Anandamayi Ma (née Nirmala Sundari; 30 April 1896 – 27 August 1982) was an Indian saint and yoga guru, described by Sivananda Saraswati (of the Divine Life Society) as  [the most perfect flower the Indian soil has produced]. Precognition, faith healing and miracles were attributed to her by her followers. Paramahansa Yogananda translates the Sanskrit epithet Anandamayi as "Joy-permeated" in English. This name was given to her by her devotees in the 1920s to describe her perpetual state of divine joy.

Biography

Early life 

Anandamayi was born Nirmala Sundari Devi on 30 April 1896 to the orthodox Vaishnavite Brahmin couple Bipinbihari Bhattacharya and Mokshada Sundari Devi in the village of Kheora, Tipperah District (now Brahmanbaria District), in present-day Bangladesh. Her father, originally from Vidyakut in Tripura, was a Vaishnavite singer known for his intense devotion. Both parents were from well regarded lineages, though the family lived in poverty. Nirmala attended village schools of Sultanpur and Kheora for approximately 2–4 months. Although her teachers were pleased with her ability, her mother worried about her daughter's mental development because of her constantly indifferent and happy demeanour. When her mother once fell seriously ill, relatives too remarked with puzzlement about the child remaining apparently unaffected.

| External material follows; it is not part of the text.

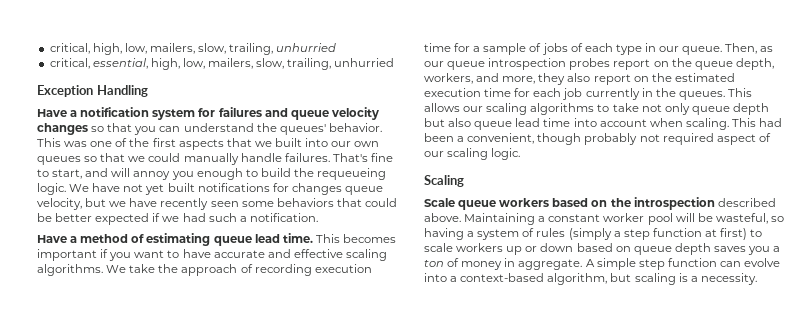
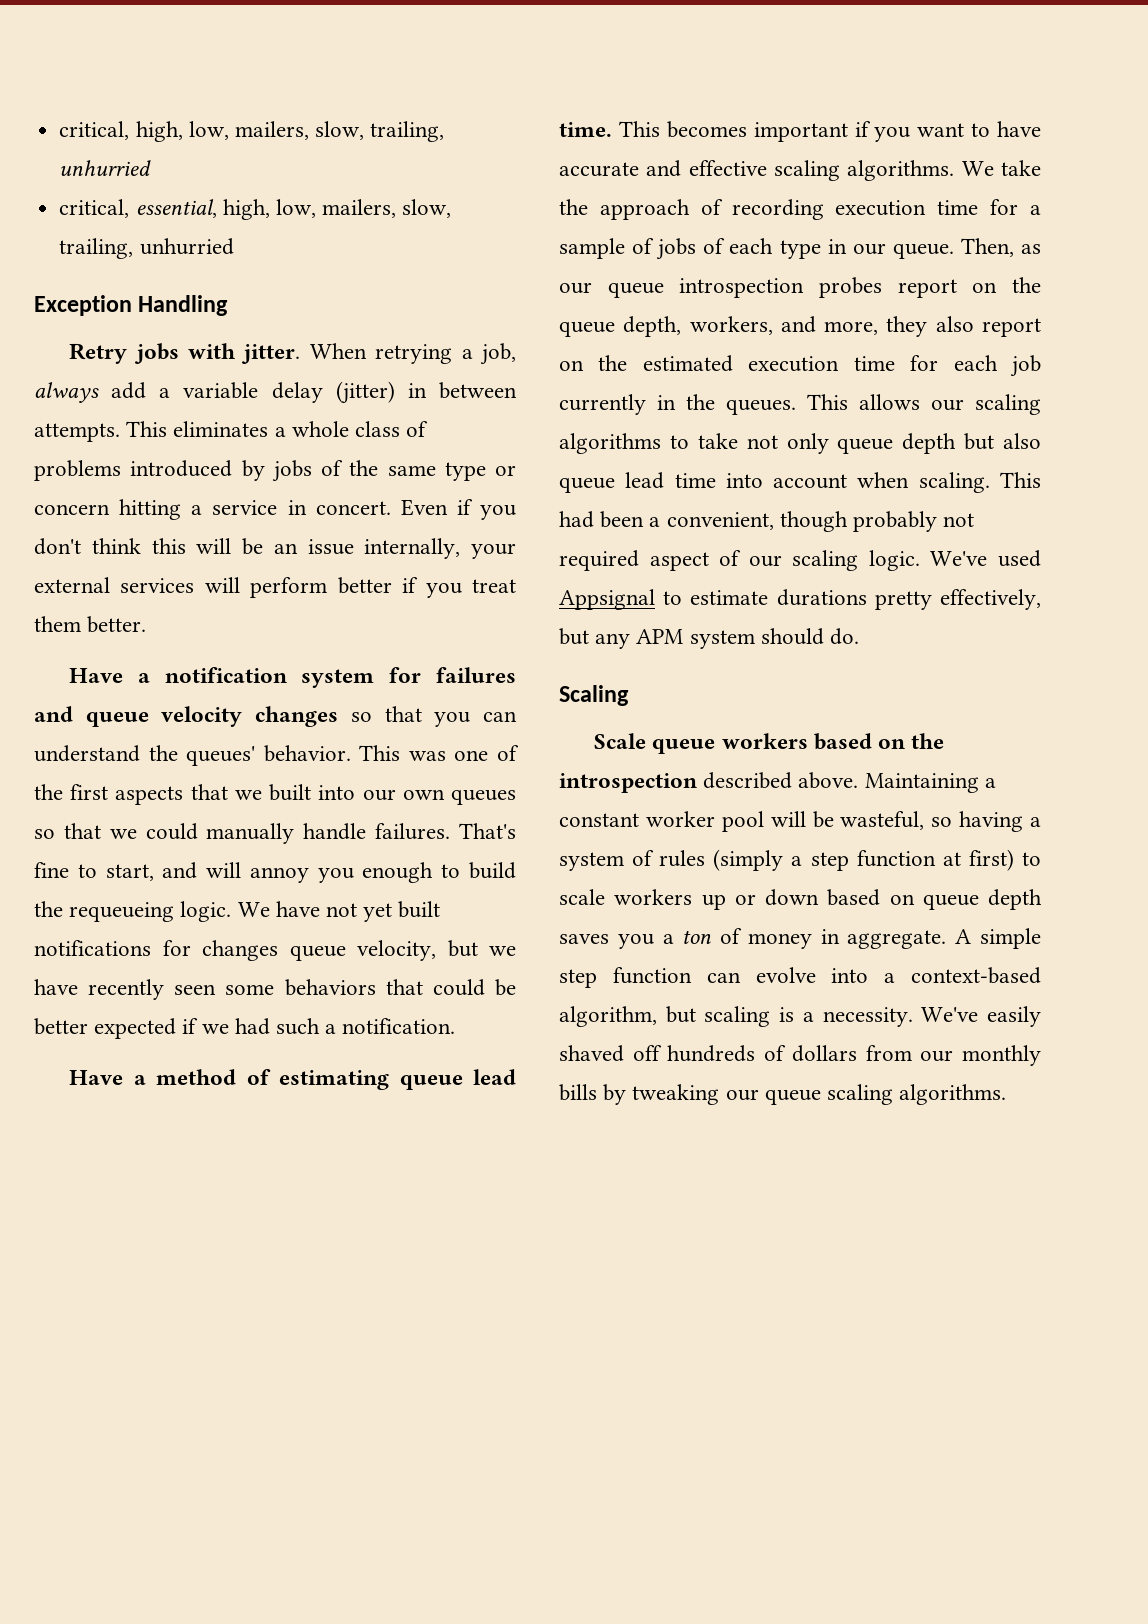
(148, 91) none -> [69,343,516,365] [34,381,517,404] [34,421,429,442] [34,460,516,482] [34,499,516,520] [34,538,516,559] [34,577,516,598] [34,616,147,633] // Retry jobs with jitter. When retrying a job, always add a variable delay (jitter) in between attempts. This eliminates a whole class of problems introduced by jobs of the same type or concern hitting a service in concert. Even if you don't think this will be an issue internally, your external services will perform better if you treat them better.
(521, 154) none -> [930,550,1041,567] [559,589,1041,610] [559,628,860,649] We've used Appsignal to estimate durations pretty effectively, but any APM system should do.
(757, 279) none -> [921,1006,1041,1027] [559,1045,1041,1066] [559,1084,1007,1105] We've easily shaved off hundreds of dollars from our monthly bills by tweaking our queue scaling algorithms.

In 1908 at the age of twelve years, 10 months, in keeping with the rural custom at the time, she was married to Ramani Mohan Chakrabarti of Bikrampur (now Munshiganj District) whom she would later rename Bholanath. She spent five years after her marriage at her brother-in-law's home, attending to housework in a withdrawn meditative state much of the time. It was at Ashtagram that a devout neighbour, Harakumar, recognised and announced her spiritual eminence, developed a habit of addressing her as "Ma", and prostrated before her morning and evening in reverence.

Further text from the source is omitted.